Most recently, a novel CBM-ML hybridization approach for time-course controlling nutrients availability in a fed-batch CHO cell culture has been developed. For this reason, Schinn et al. used ML as a tool to overcome CBM limitations, such as optimal metabolism considerations and steady-state assumptions. In this study, cell density, product titer, glucose, lactate, glutamine, and glutamate concentrations were used as constraints for the FBA solution. The metabolic model calculated the initial consumption rates of proteogenic amino acids. Next, a series of linear regressions were used to refine the predictions. Finally, using a sigmoid function, the refined consumption rates were fit to a time-course dependent profile. The model was able to correctly forecast the concentrations of 13 out of 18 amino acids [117].
Essential genes are genes that are critical for cell viability and growth. Gene essentiality is not an intrinsic trait of a gene.
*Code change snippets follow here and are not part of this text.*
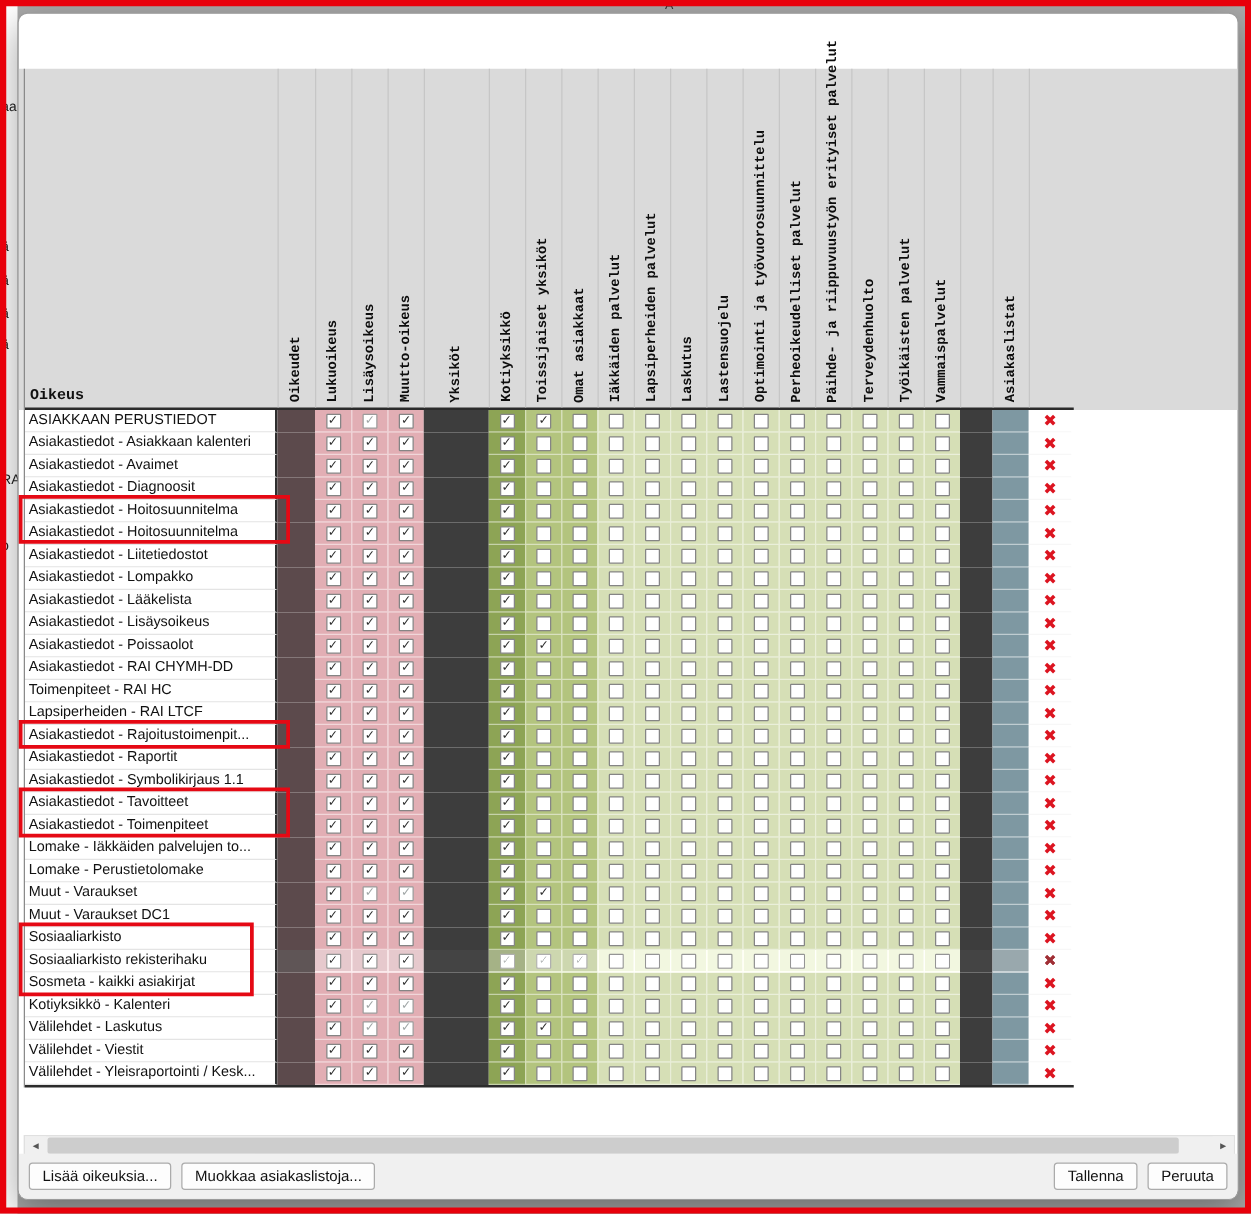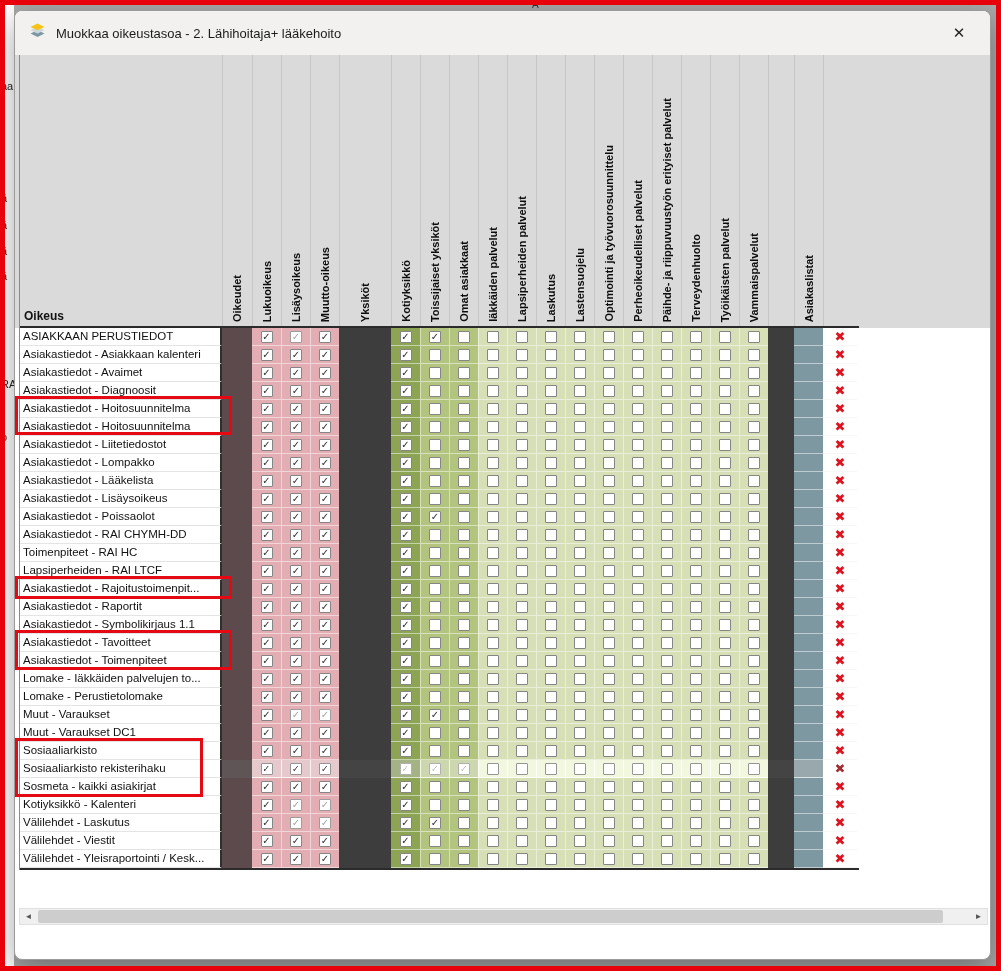"Muokkaa oikeustasoa - 2. Lähihoitaja+" div.titlebar { html: <div> <span> <svg> <path></path> <path></path> <path></path> </svg> </span> <span>Muokkaa oikeustasoa - 2. Lähihoitaja+ lääkehoito</span> <span>✕</span> </div> -> none }
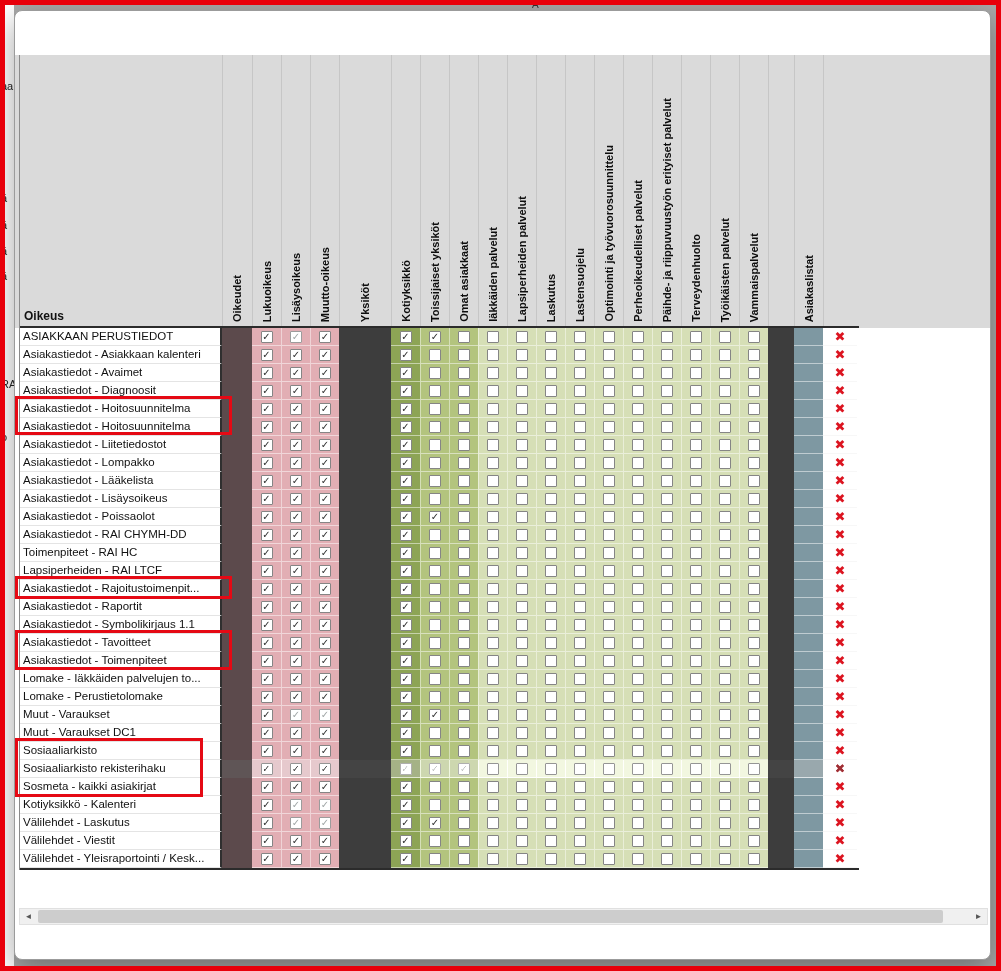"Oikeus" .hcell { font-family: none -> Liberation Mono, monospace }
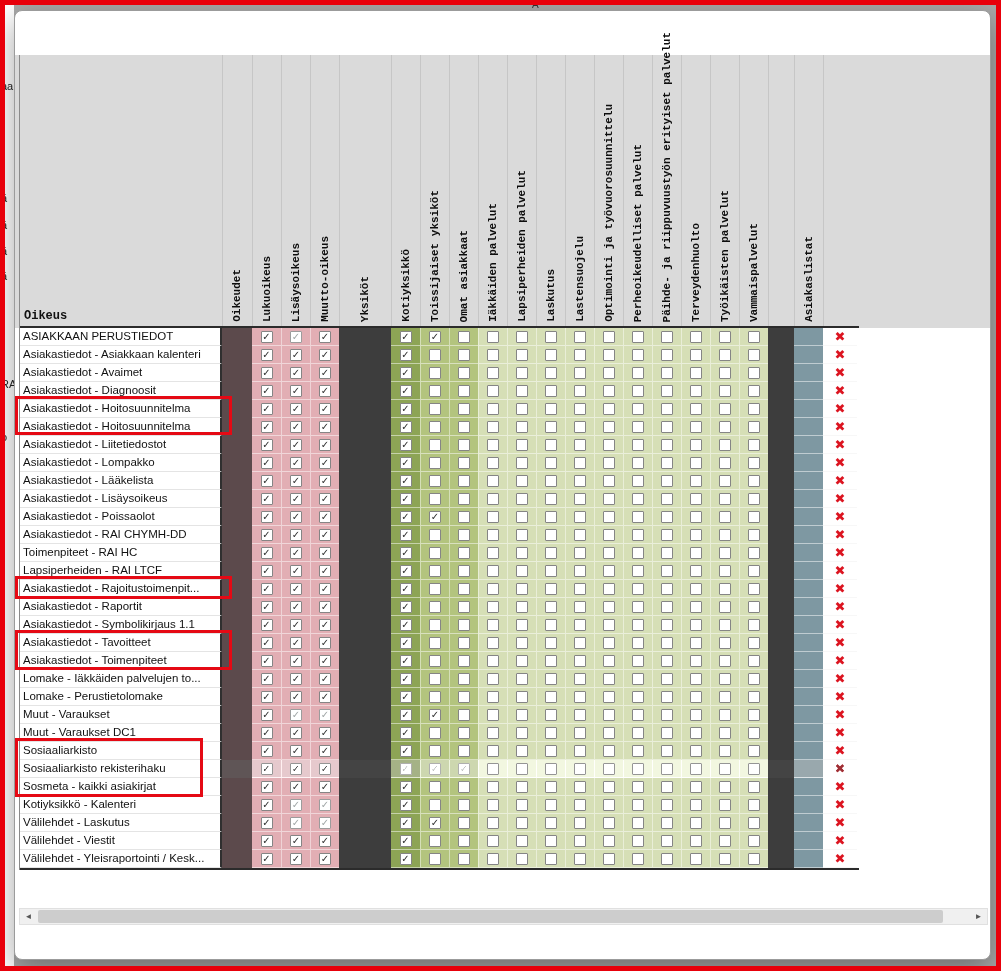"Lisää oikeuksia..." div.footer { html: none -> <div> <button>Lisää oikeuksia...</button> <button>Muokkaa asiakaslistoja...</button> <button>Tallenna</button> <button>Peruuta</button> </div> }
But instead, it can be influenced by environmental and genetic contexts [118]. Nandi et al. developed an SVM-based model named SVM-RFE to classify Escherichia coli genes as essential or non-essential. The model input included a mixture of genotypic and phenotypic features, i.e., gene and protein sequences, topological network, and gene expression. Then, they employed flux coupling analysis (FCA) to generate flux-based features to consider gene adaptability in different environmental conditions. SVM-RFE was trained on 4094 reaction-gene combinations with 64 features. The model could successfully capture the minimal set of essential genes in various environmental conditions with high accuracy [119]. This study shows the importance of selecting and describing appropriate features in an ML study.
In the context of multi-omics integration, Zampieri et al. employed a combination of CBM and ML to predict lactate production, a secondary metabolite, in CHO cell culture. In this study, transcriptomics data from different culture conditions were integrated with fluxomics data from in-silico genome-scale modeling to construct a data-driven framework. The results showed an improving performance over the predictive power of pure transcriptomic analysis [120]. Similarly, Vijayakumar et al. proposed a machine learning pipeline integrated with genome-scale modeling to improve phenotypic prediction in a lipid-producing cyanobacterium. First, they extracted RNA sequencing data from 23 different growth conditions to develop condition-specific GEMs via transcriptomics data integration. Then, FBA was performed to obtain context-specific fluxomic data. The preprocessing stage was conducted to incorporate fluxomics into experimental transcriptomics data. PCA, k-mean clustering, and LASSO regression were used to identify the dataset’s key features. As a result, a data-driven multi-view model was developed with a high phenotype predictive accuracy [121]. This strategy also has been adapted to predict yeast S. cerevisiae growth rate. In this study, fluxomics, generated from parsimonious flux balance analysis (pFBA), were coupled with transcriptomics to train neural networks [122].